Without the pictures, reproduce the entries below exactly.
---*---
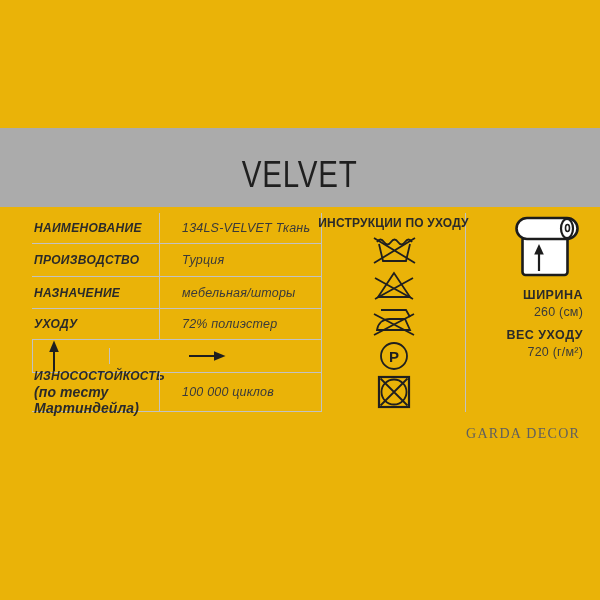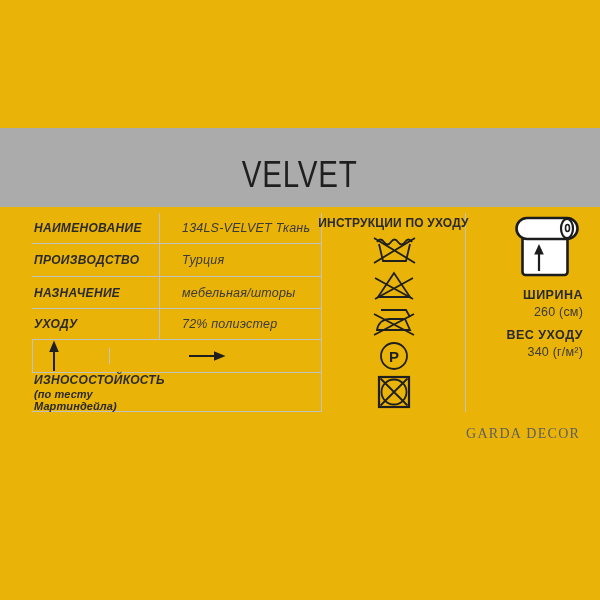--- a/index.html
+++ b/index.html
@@ -21,21 +21,21 @@
   .spec-table {
     position:absolute; left:32px; top:213px; width:289px; height:199px;
     display:flex; flex-direction:column;font-style:italic;
   }
   .spec-row { display:flex; border-bottom:1px solid #c2c2c2; box-sizing:border-box; }
   .r1{height:31px}.r2{height:32px}.r3{height:33px}.r4{height:31px}.r5{height:33px}.r6{height:39px}
   .spec-label {
     width:127px; box-sizing:border-box; display:flex; flex-direction:column; justify-content:center;
     font-weight:bold; font-size:12px; letter-spacing:0.3px; color:#2a2a2a; padding-left:2px;
   }
-  .spec-sublabel { font-weight:bold; font-size:11px; letter-spacing:0.1px; color:#2a2a2a; margin-top:1px; }
+  .spec-sublabel { font-weight:bold; font-size:14px; letter-spacing:0.1px; color:#2a2a2a; margin-top:1px; }
   .spec-value {
     flex:1; border-left:1px solid #c2c2c2; box-sizing:border-box;
     display:flex; align-items:center; padding-left:22px;
     font-size:12.5px; color:#3a3a3a; letter-spacing:0.2px;
   }
   .rapport-value { padding-left:0; }
   .rapport-cell-1 { width:76px; box-sizing:border-box; display:flex; align-items:center; padding-left:13px; }
   .rapport-cell-2 { flex:1; border-left:1px solid #c2c2c2; box-sizing:border-box; display:flex; align-items:center; justify-content:center; padding-right:18px; }
   
   .care-col {
@@ -109,20 +109,21 @@
           </svg>
         </div>
       </div>
     </div>
 
     <div class="spec-row r6">
       <div class="spec-label">
         <span>ИЗНОСОСТОЙКОСТЬ</span>
         <span class="spec-sublabel">(по тесту Мартиндейла)</span>
       </div>
+      <div class="spec-value">100 000 циклов</div>
     </div>
 
   </div>
 
   <div class="care-col">
     <div class="care-header">ИНСТРУКЦИИ ПО УХОДУ</div>
     <div class="care-slots">
 
       <div class="care-slot">
         <svg width="50" height="32" viewBox="0 0 50 32">
@@ -176,18 +177,18 @@
       <rect x="11.5" y="26" width="45" height="38" rx="3" fill="#ffffff" stroke="#1c1c1c" stroke-width="2.6"></rect>
       <rect x="5.5" y="7" width="61" height="21" rx="10.5" fill="#ffffff" stroke="#1c1c1c" stroke-width="2.6"></rect>
       <ellipse cx="56" cy="17.5" rx="6" ry="9.5" fill="#ffffff" stroke="#1c1c1c" stroke-width="2.2"></ellipse>
       <ellipse cx="56.5" cy="17" rx="2" ry="3.5" fill="none" stroke="#1c1c1c" stroke-width="1.6"></ellipse>
       <line x1="28" y1="60" x2="28" y2="40" stroke="#1c1c1c" stroke-width="2.2"></line>
       <polygon points="28,33 23.2,43.5 32.8,43.5" fill="#1c1c1c"></polygon>
     </svg>
     <div class="dim-label">ШИРИНА</div>
     <div class="dim-value">260 (см)</div>
     <div class="dim-label">ВЕС УХОДУ</div>
-    <div class="dim-value">340 (г/м²)</div>
+    <div class="dim-value">720 (г/м²)</div>
   </div>
 
   <div class="brand">GARDA DECOR</div>
 
 </div>
 
 </body></html>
---*---
_Task output_
--- a/index.html
+++ b/index.html
@@ -21,21 +21,21 @@
   .spec-table {
     position:absolute; left:32px; top:213px; width:289px; height:199px;
     display:flex; flex-direction:column;font-style:italic;
   }
   .spec-row { display:flex; border-bottom:1px solid #c2c2c2; box-sizing:border-box; }
   .r1{height:31px}.r2{height:32px}.r3{height:33px}.r4{height:31px}.r5{height:33px}.r6{height:39px}
   .spec-label {
     width:127px; box-sizing:border-box; display:flex; flex-direction:column; justify-content:center;
     font-weight:bold; font-size:12px; letter-spacing:0.3px; color:#2a2a2a; padding-left:2px;
   }
-  .spec-sublabel { font-weight:bold; font-size:11px; letter-spacing:0.1px; color:#2a2a2a; margin-top:1px; }
+  .spec-sublabel { font-weight:bold; font-size:14px; letter-spacing:0.1px; color:#2a2a2a; margin-top:1px; }
   .spec-value {
     flex:1; border-left:1px solid #c2c2c2; box-sizing:border-box;
     display:flex; align-items:center; padding-left:22px;
     font-size:12.5px; color:#3a3a3a; letter-spacing:0.2px;
   }
   .rapport-value { padding-left:0; }
   .rapport-cell-1 { width:76px; box-sizing:border-box; display:flex; align-items:center; padding-left:13px; }
   .rapport-cell-2 { flex:1; border-left:1px solid #c2c2c2; box-sizing:border-box; display:flex; align-items:center; justify-content:center; padding-right:18px; }
   
   .care-col {
@@ -109,20 +109,21 @@
           </svg>
         </div>
       </div>
     </div>
 
     <div class="spec-row r6">
       <div class="spec-label">
         <span>ИЗНОСОСТОЙКОСТЬ</span>
         <span class="spec-sublabel">(по тесту Мартиндейла)</span>
       </div>
+      <div class="spec-value">100 000 циклов</div>
     </div>
 
   </div>
 
   <div class="care-col">
     <div class="care-header">ИНСТРУКЦИИ ПО УХОДУ</div>
     <div class="care-slots">
 
       <div class="care-slot">
         <svg width="50" height="32" viewBox="0 0 50 32">
@@ -176,18 +177,18 @@
       <rect x="11.5" y="26" width="45" height="38" rx="3" fill="#ffffff" stroke="#1c1c1c" stroke-width="2.6"></rect>
       <rect x="5.5" y="7" width="61" height="21" rx="10.5" fill="#ffffff" stroke="#1c1c1c" stroke-width="2.6"></rect>
       <ellipse cx="56" cy="17.5" rx="6" ry="9.5" fill="#ffffff" stroke="#1c1c1c" stroke-width="2.2"></ellipse>
       <ellipse cx="56.5" cy="17" rx="2" ry="3.5" fill="none" stroke="#1c1c1c" stroke-width="1.6"></ellipse>
       <line x1="28" y1="60" x2="28" y2="40" stroke="#1c1c1c" stroke-width="2.2"></line>
       <polygon points="28,33 23.2,43.5 32.8,43.5" fill="#1c1c1c"></polygon>
     </svg>
     <div class="dim-label">ШИРИНА</div>
     <div class="dim-value">260 (см)</div>
     <div class="dim-label">ВЕС УХОДУ</div>
-    <div class="dim-value">340 (г/м²)</div>
+    <div class="dim-value">720 (г/м²)</div>
   </div>
 
   <div class="brand">GARDA DECOR</div>
 
 </div>
 
 </body></html>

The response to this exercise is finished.